A major bone of contention is the so-called sunset clauses that allow Iran to start developing advanced centrifuges and bolstering its uranium enrichment after a few years. Critics of the agreement, such as Israel, say this will facilitate Iran’s eventual development of a nuclear weapon, a view many lawmakers hold.

Getting it past the White House

Mogherini stressed the EU line: The deal doesn’t facilitate Iran attaining a nuclear weapon, because under it, Iran explicitly commits never to develop a nuclear weapon. “The commitments not to develop nuclear weapons are forever,” she said.

One diplomatic source said Republicans “think it’s going to be a free-for-all once the sunset comes,” but added that “that’s not the way the deal works, that’s not true.” But this official said that even when Republican lawmakers accept that the law isn’t as simple as they’re making it out to be, they remain fixated on using INARA to make things tougher because that’s what the White House demands.

Lawmakers are considering amending the law to include clauses on Iran’s missile use, the sunset clauses and ballistic missile development that would trigger more sanctions to rein in malign Iranian behavior in Lebanon, Syria and elsewhere.
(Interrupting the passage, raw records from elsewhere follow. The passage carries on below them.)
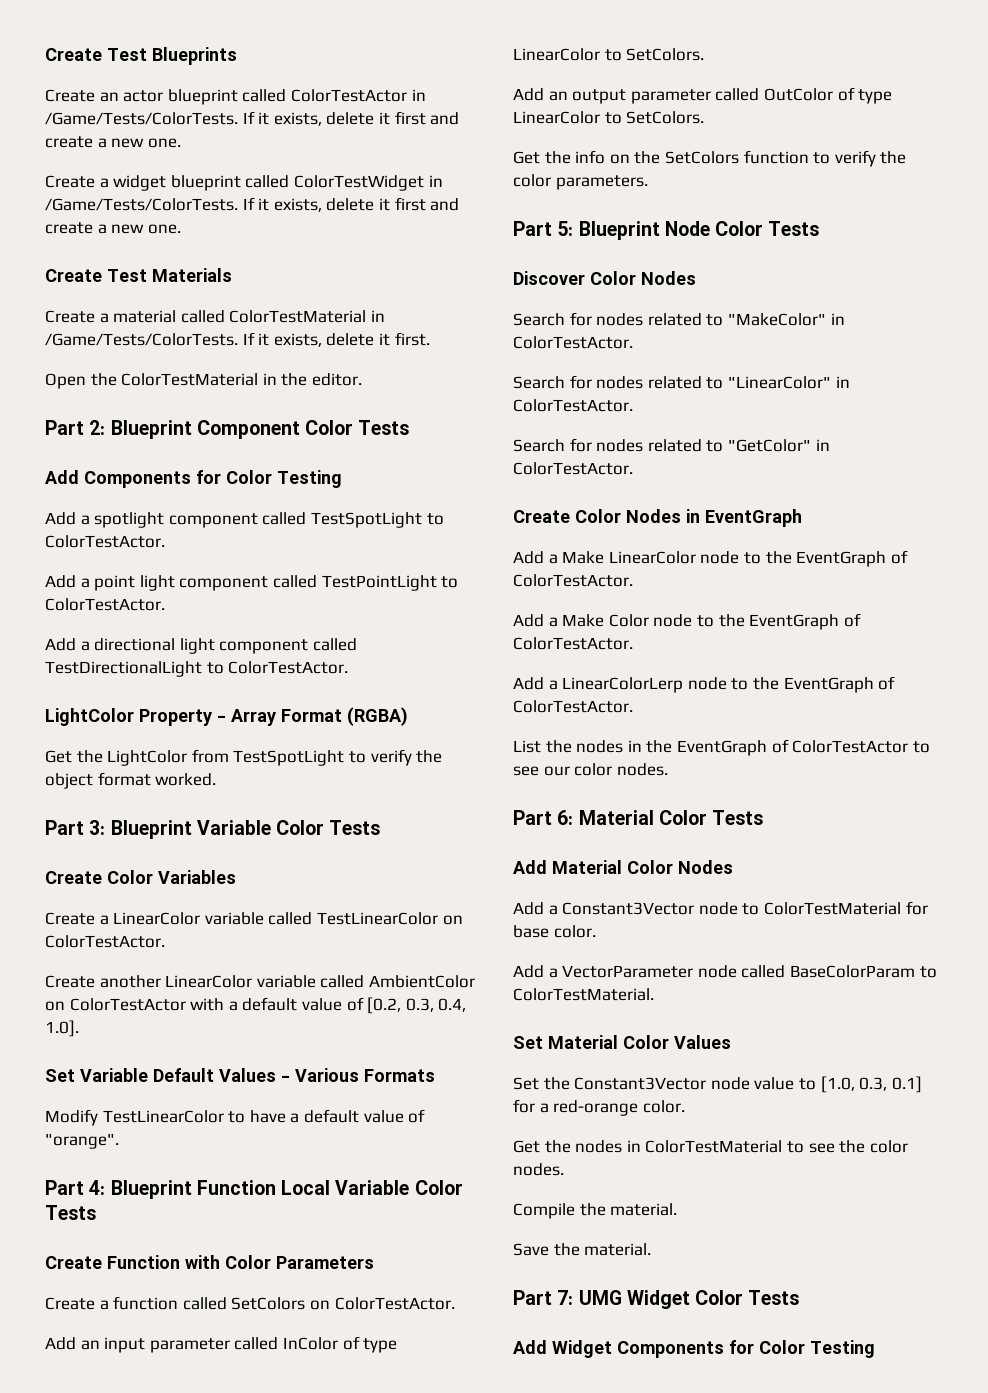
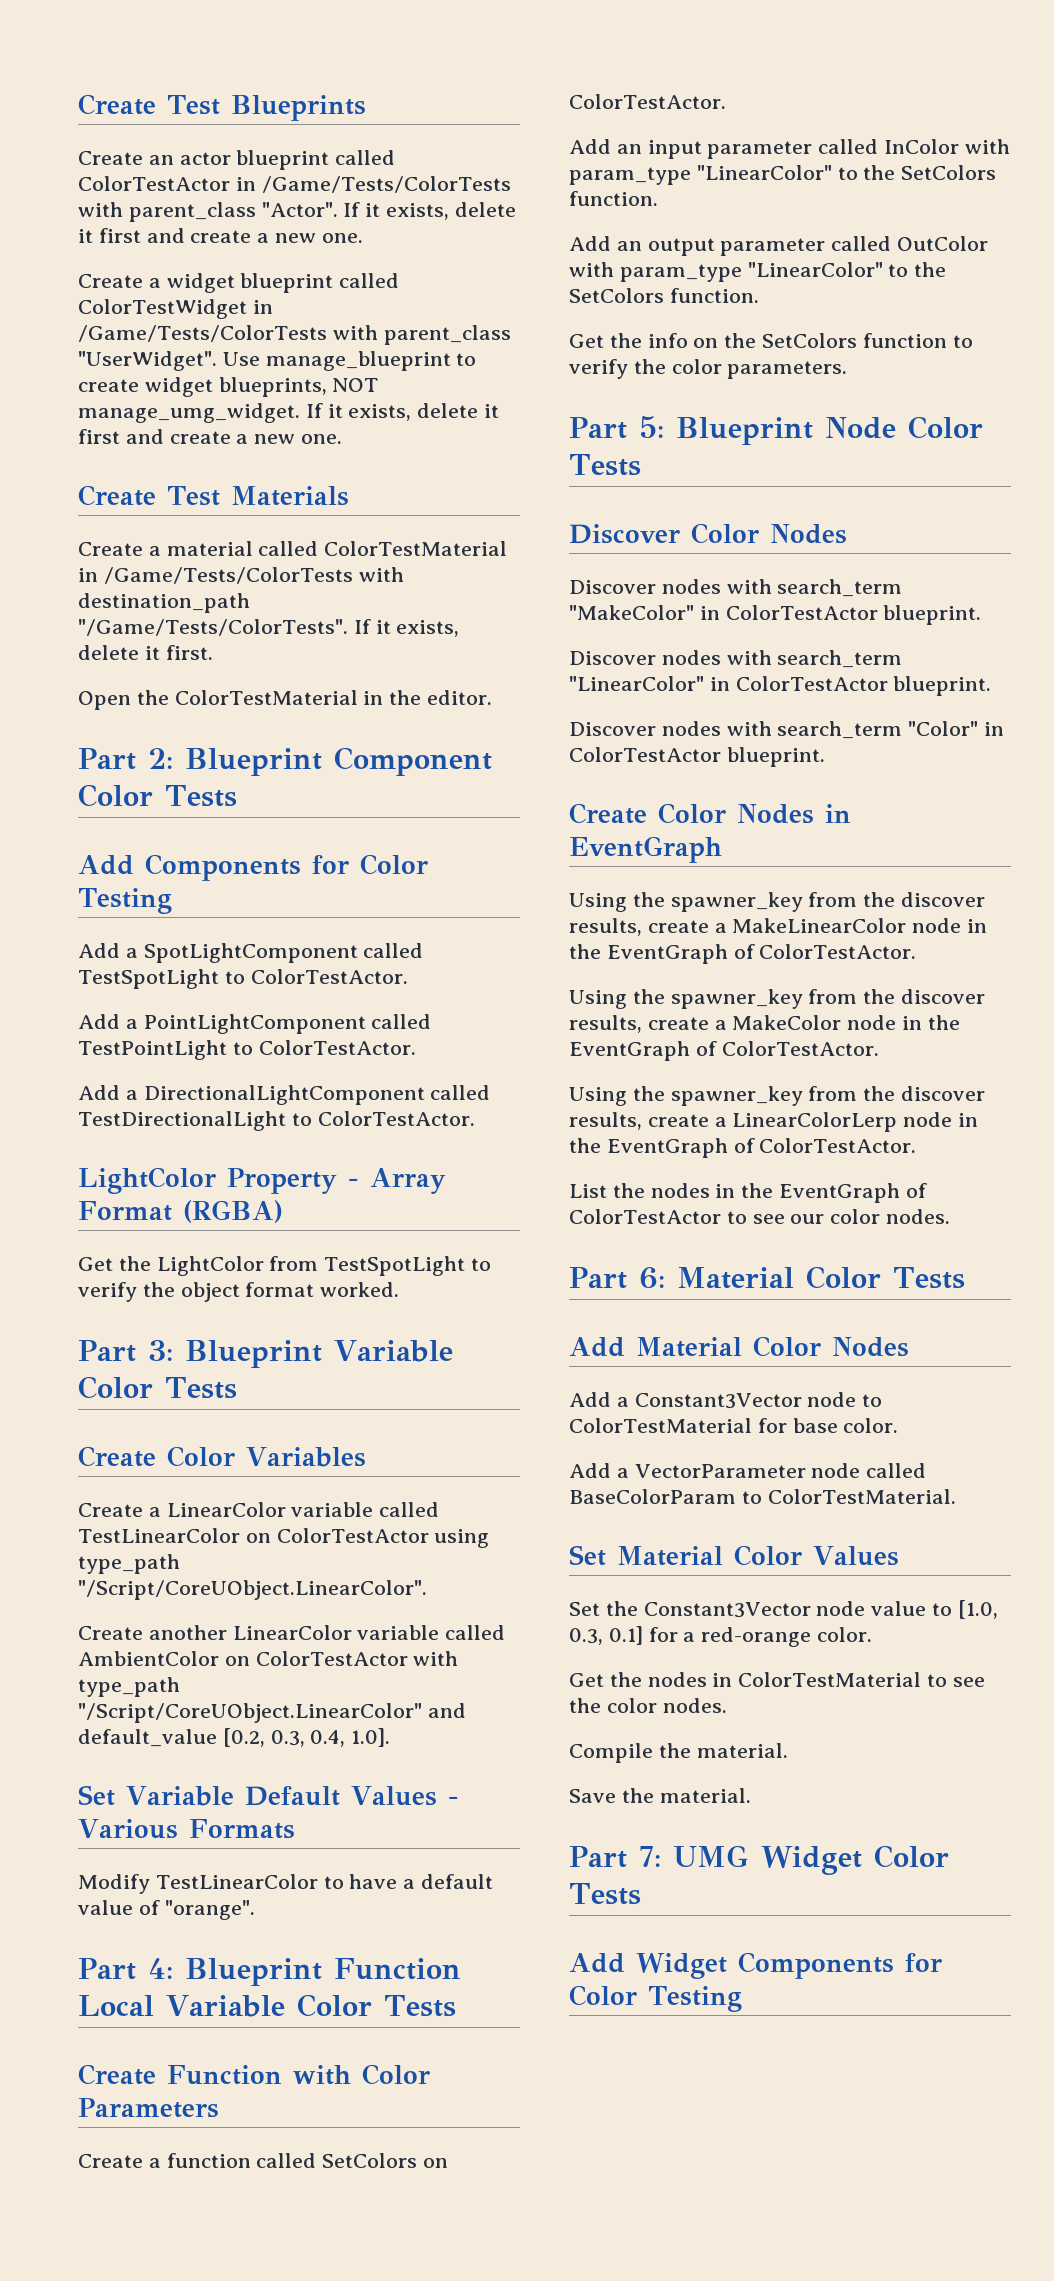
- Create an actor blueprint called ColorTestActor in /Game/Tests/ColorTests.
+ Create an actor blueprint called ColorTestActor in /Game/Tests/ColorTests with parent_class "Actor".
- Create a widget blueprint called ColorTestWidget in /Game/Tests/ColorTests.
+ Create a widget blueprint called ColorTestWidget in /Game/Tests/ColorTests with parent_class "UserWidget". Use manage_blueprint to create widget blueprints, NOT manage_umg_widget.
- Create a material called ColorTestMaterial in /Game/Tests/ColorTests.
+ Create a material called ColorTestMaterial in /Game/Tests/ColorTests with destination_path "/Game/Tests/ColorTests".
- Add a spotlight component called TestSpotLight to ColorTestActor.
+ Add a SpotLightComponent called TestSpotLight to ColorTestActor.
- Add a point light component called TestPointLight to ColorTestActor.
+ Add a PointLightComponent called TestPointLight to ColorTestActor.
- Add a directional light component called TestDirectionalLight to ColorTestActor.
+ Add a DirectionalLightComponent called TestDirectionalLight to ColorTestActor.
- Create a LinearColor variable called TestLinearColor on ColorTestActor.
+ Create a LinearColor variable called TestLinearColor on ColorTestActor using type_path "/Script/CoreUObject.LinearColor".
- Create another LinearColor variable called AmbientColor on ColorTestActor with a default value of [0.2, 0.3, 0.4, 1.0].
+ Create another LinearColor variable called AmbientColor on ColorTestActor with type_path "/Script/CoreUObject.LinearColor" and default_value [0.2, 0.3, 0.4, 1.0].
- Add an input parameter called InColor of type LinearColor to SetColors.
+ Add an input parameter called InColor with param_type "LinearColor" to the SetColors function.
- Add an output parameter called OutColor of type LinearColor to SetColors.
+ Add an output parameter called OutColor with param_type "LinearColor" to the SetColors function.
- Search for nodes related to "MakeColor" in ColorTestActor.
- Search for nodes related to "LinearColor" in ColorTestActor.
- Search for nodes related to "GetColor" in ColorTestActor.
+ Discover nodes with search_term "MakeColor" in ColorTestActor blueprint.
+ Discover nodes with search_term "LinearColor" in ColorTestActor blueprint.
+ Discover nodes with search_term "Color" in ColorTestActor blueprint.
- Add a Make LinearColor node to the EventGraph of ColorTestActor.
- Add a Make Color node to the EventGraph of ColorTestActor.
- Add a LinearColorLerp node to the EventGraph of ColorTestActor.
+ Using the spawner_key from the discover results, create a MakeLinearColor node in the EventGraph of ColorTestActor.
+ Using the spawner_key from the discover results, create a MakeColor node in the EventGraph of ColorTestActor.
+ Using the spawner_key from the discover results, create a LinearColorLerp node in the EventGraph of ColorTestActor.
Iran’s ballistic missile program isn’t covered by the nuclear deal, but it is forbidden by the UN resolution that endorsed the pact.

Senior diplomats say they have explicitly explained what they see as the danger of this approach to members of Congress: that putting in these “triggers” to increase sanctions on Iran could backfire.

“But they say if they don’t have something in there like that, the President will just throw it out,” said the diplomat. Lawmakers on “both sides say they need something, to get it past the White House.”

“They say, ‘Work with us: Let’s find language that will warn Iran, but keep the deal,’” the diplomat said. “But the huge question mark for us is, is that even possible?”